> [Dataset records]
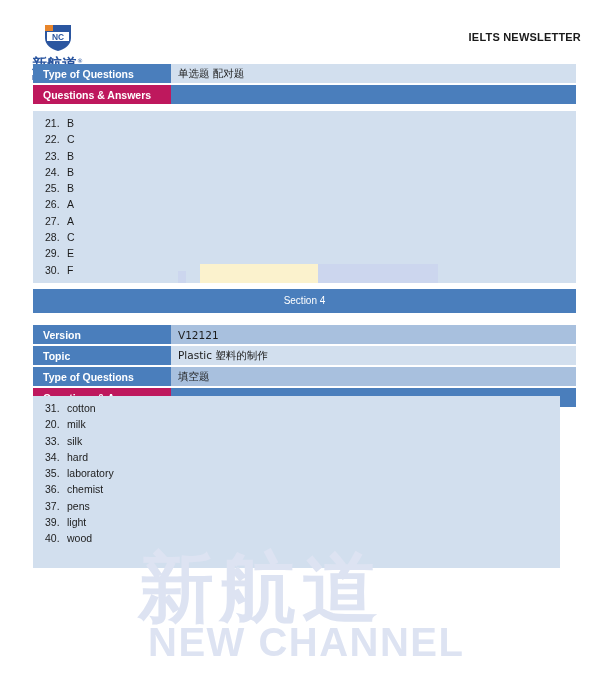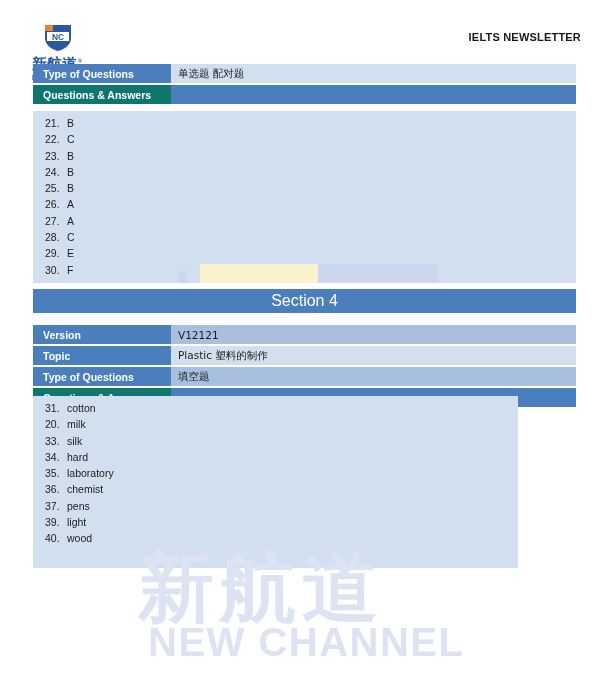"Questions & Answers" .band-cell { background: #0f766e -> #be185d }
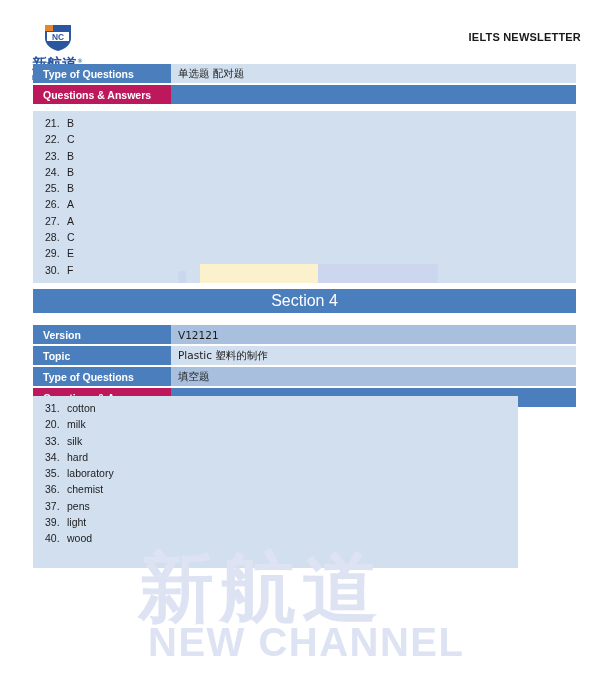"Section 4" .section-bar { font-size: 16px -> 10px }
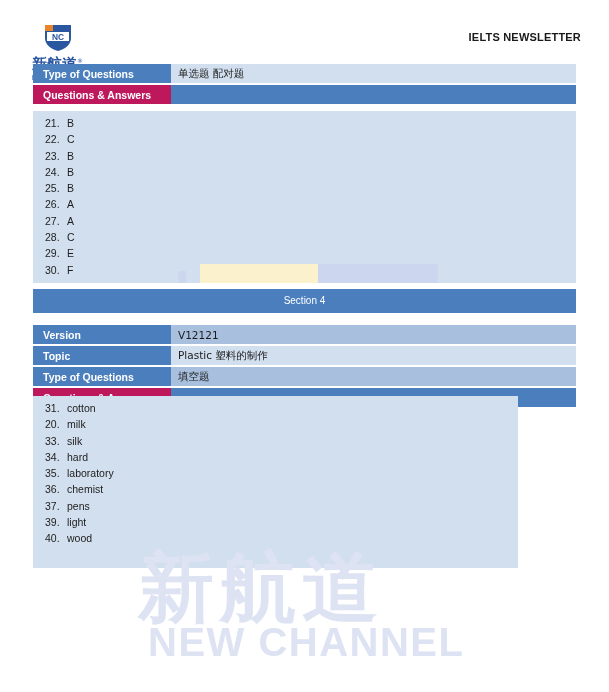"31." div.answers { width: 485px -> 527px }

==

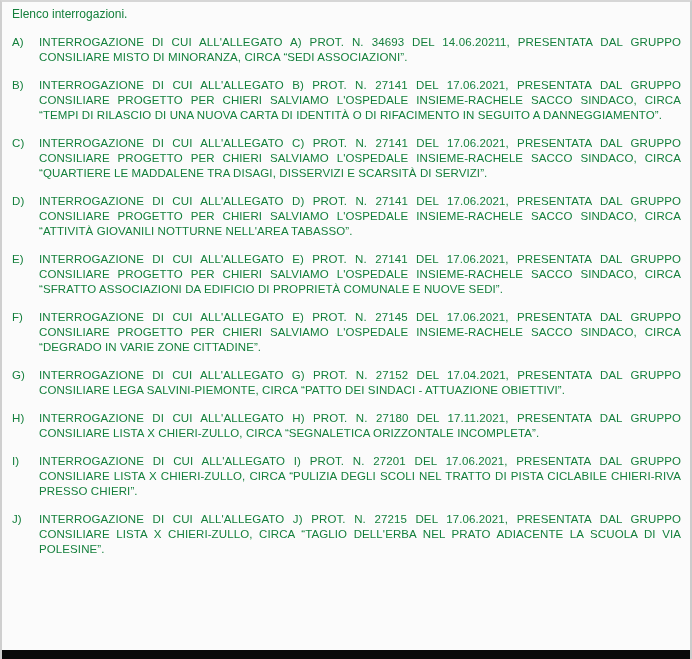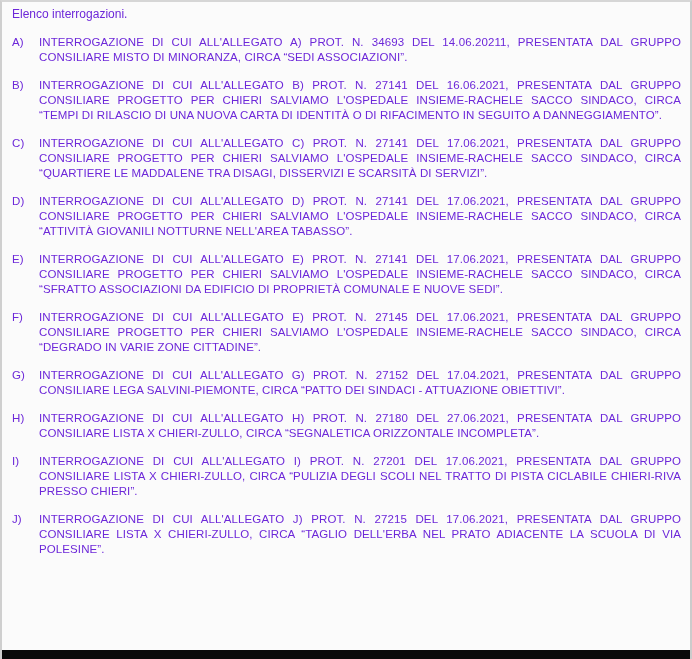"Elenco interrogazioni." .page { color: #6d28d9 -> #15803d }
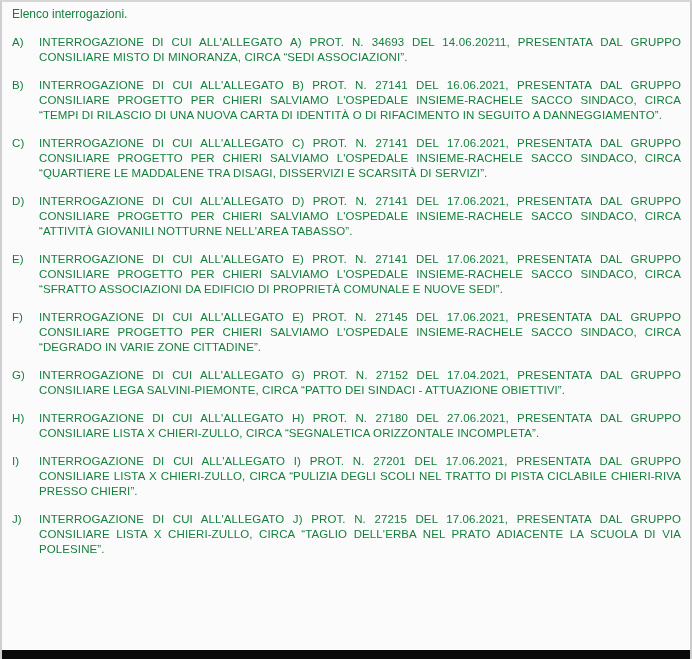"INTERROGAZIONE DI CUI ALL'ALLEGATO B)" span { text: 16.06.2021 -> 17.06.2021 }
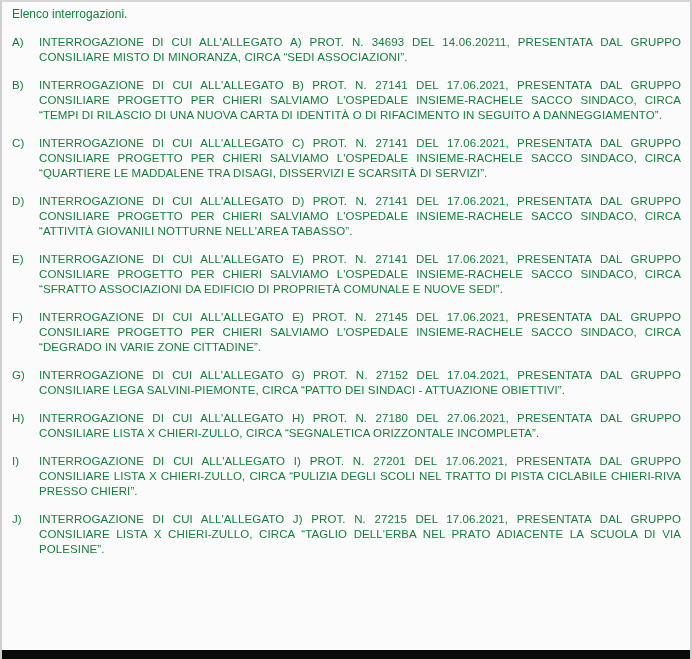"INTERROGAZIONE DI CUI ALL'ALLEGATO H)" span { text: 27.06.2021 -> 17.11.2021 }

> [Exercise objective] In the records above, everything from the line with "color: #6d28d9 ->" down to the line with "text: 27.06.2021 ->" must be duplicated exactly, both lines kept. Leave no pictures in.

> [Task solution]
"Elenco interrogazioni." .page { color: #6d28d9 -> #15803d }
"INTERROGAZIONE DI CUI ALL'ALLEGATO B)" span { text: 16.06.2021 -> 17.06.2021 }
"INTERROGAZIONE DI CUI ALL'ALLEGATO H)" span { text: 27.06.2021 -> 17.11.2021 }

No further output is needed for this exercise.